El régimen, que durante años ha racionado todo menos su poder, ahora raciona hasta la sed. Y mientras tanto, las calles están extrañamente silenciosas. No es la calma de la resignación, sino el silencio espeso del miedo. El miedo a que te detengan por protestar, a que te golpeen por quejarte, a que te encarcelen por pensar.

El castrismo ha creado la sociedad del racionamiento integral. No solo de bienes materiales, sino de sueños, de futuro, de dignidad. Han racionado el internet, cortándolo cuando les conviene, vigilándolo siempre. Han racionado la corriente eléctrica, sumiendo en la oscuridad a ciudades enteras. Han racionado las medicinas, condenando a los enfermos a una lenta agonía. Y sobre todo, han racionado la libertad, con una precisión de relojero suizo, gota a gota, hasta dejar el país seco por dentro.

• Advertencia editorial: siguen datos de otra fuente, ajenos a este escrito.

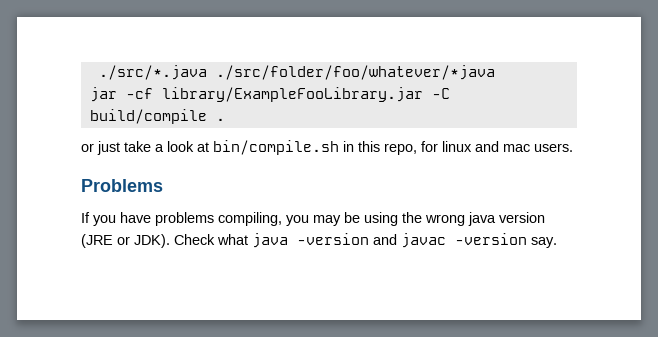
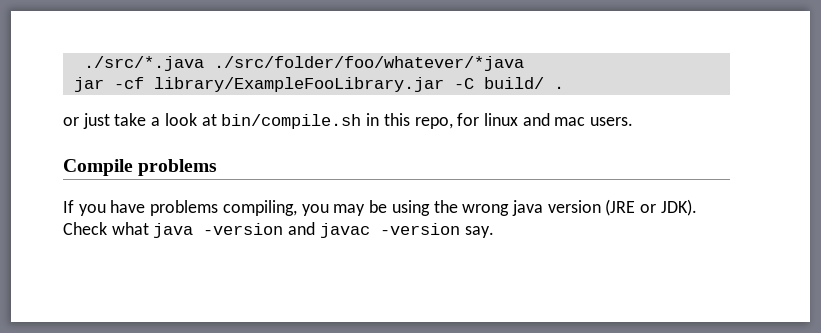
[89,109,207,124] build/compile -> [483,77,544,89] build/
[81,179,163,192] Problems -> [63,159,218,176] Compile problems

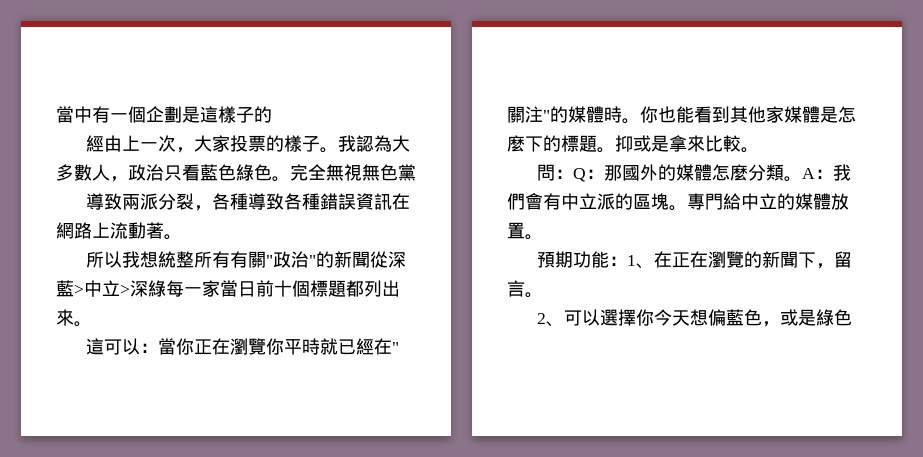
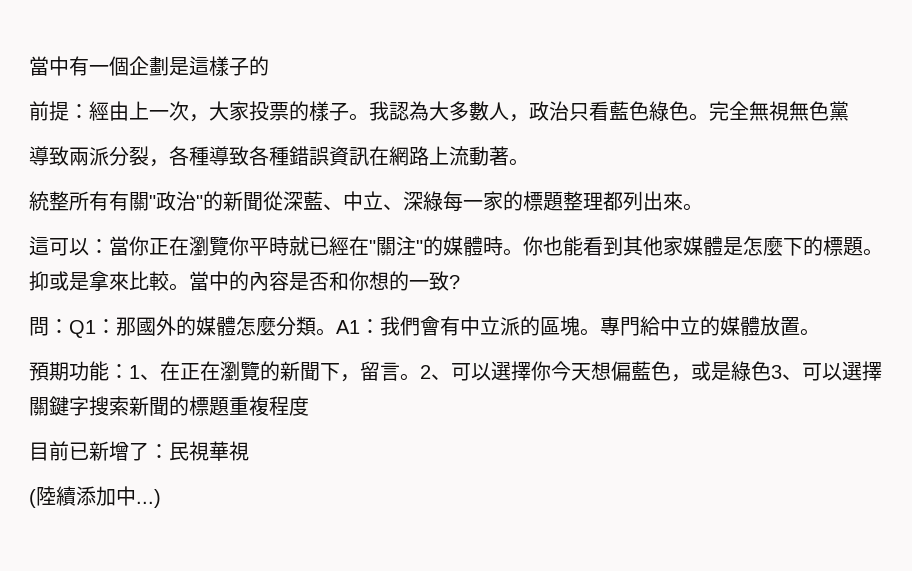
(272, 114) none -> [29,101,89,121] 前提：
[86,251,159,268] 所以我想 -> (529, 162) none
[74,280,346,297] >中立>深綠每一家當日前十個標題 -> [323,191,603,212] 、中立、深綠每一家的標題整理
(759, 150) none -> [189,271,460,291] 當中的內容是否和你想的一致?
[573,168,587,182] Q -> [69,320,96,338] Q1
[802,168,816,179] A -> [336,320,360,334] A1
(543, 295) // -> (420, 377) none
(853, 317) none -> [771,361,882,381] [29,396,309,416] [29,441,249,461] [29,486,161,508] 3、可以選擇關鍵字搜索新聞的標題重複程度 // 目前已新增了：民視華視 // (陸續添加中...)

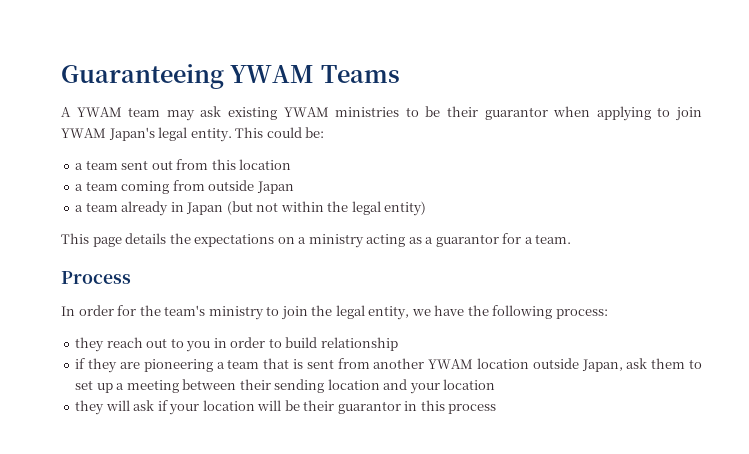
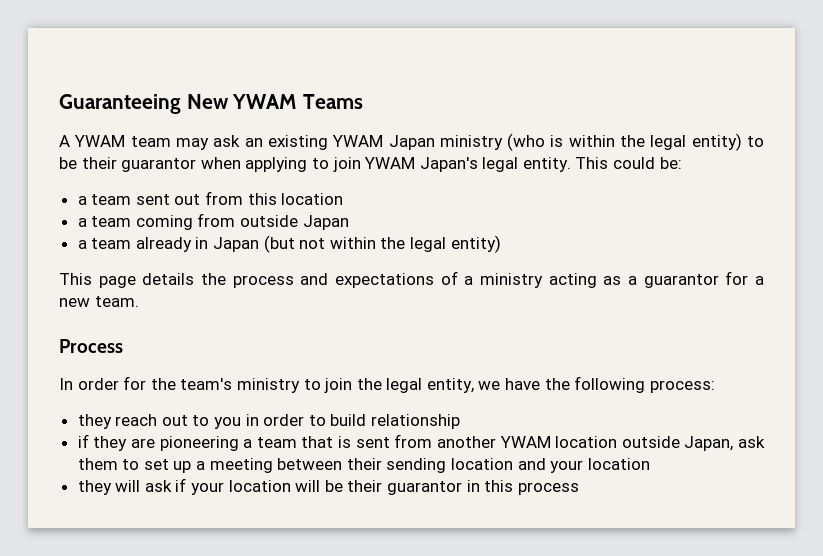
(224, 76) none -> [186,94,229,109] New
(222, 111) none -> [244,138,263,147] an
[335,107,400,117] ministries -> [388,133,742,151] Japan ministry (who is within the legal entity)
[194,234,295,247] expectations on -> [232,271,458,288] process and expectations of
(533, 240) none -> [59,298,90,307] new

Han racionado hasta la esperanza

Hay quien dice que Cuba es un país que vive de espaldas al mar, aunque lo tenga por todos lados. Un archipiélago de islas dentro de una isla, donde cada casa es un territorio sitiado por la escasez y el silencio.

La gente habla en voz baja, como si las paredes tuvieran oídos. Y quizá los tengan. El miedo ha echado raíces profundas, tan profundas como los tubos rotos por donde ya no corre el agua. La gente tiene miedo de manifestarse, sí, pero sobre todo tiene miedo de que mañana no haya agua para beber, o para bajar el retrete, o para lavar la ropa de los niños.

Al final, el castrismo ha conseguido lo que quizá se propuso desde el principio: racionar hasta la esperanza. Han medido con cuidado cada ración de futuro, cada porción de dignidad, cada migaja de libertad. Pero hay algo que no han podido racionar: la memoria del agua corriendo libremente, la memoria de la luz encendida sin miedo, la memoria de un tiempo en el que la gente no tenía que pedir permiso para vivir. Esa memoria, aunque esté racionada, sigue ahí. Esperando.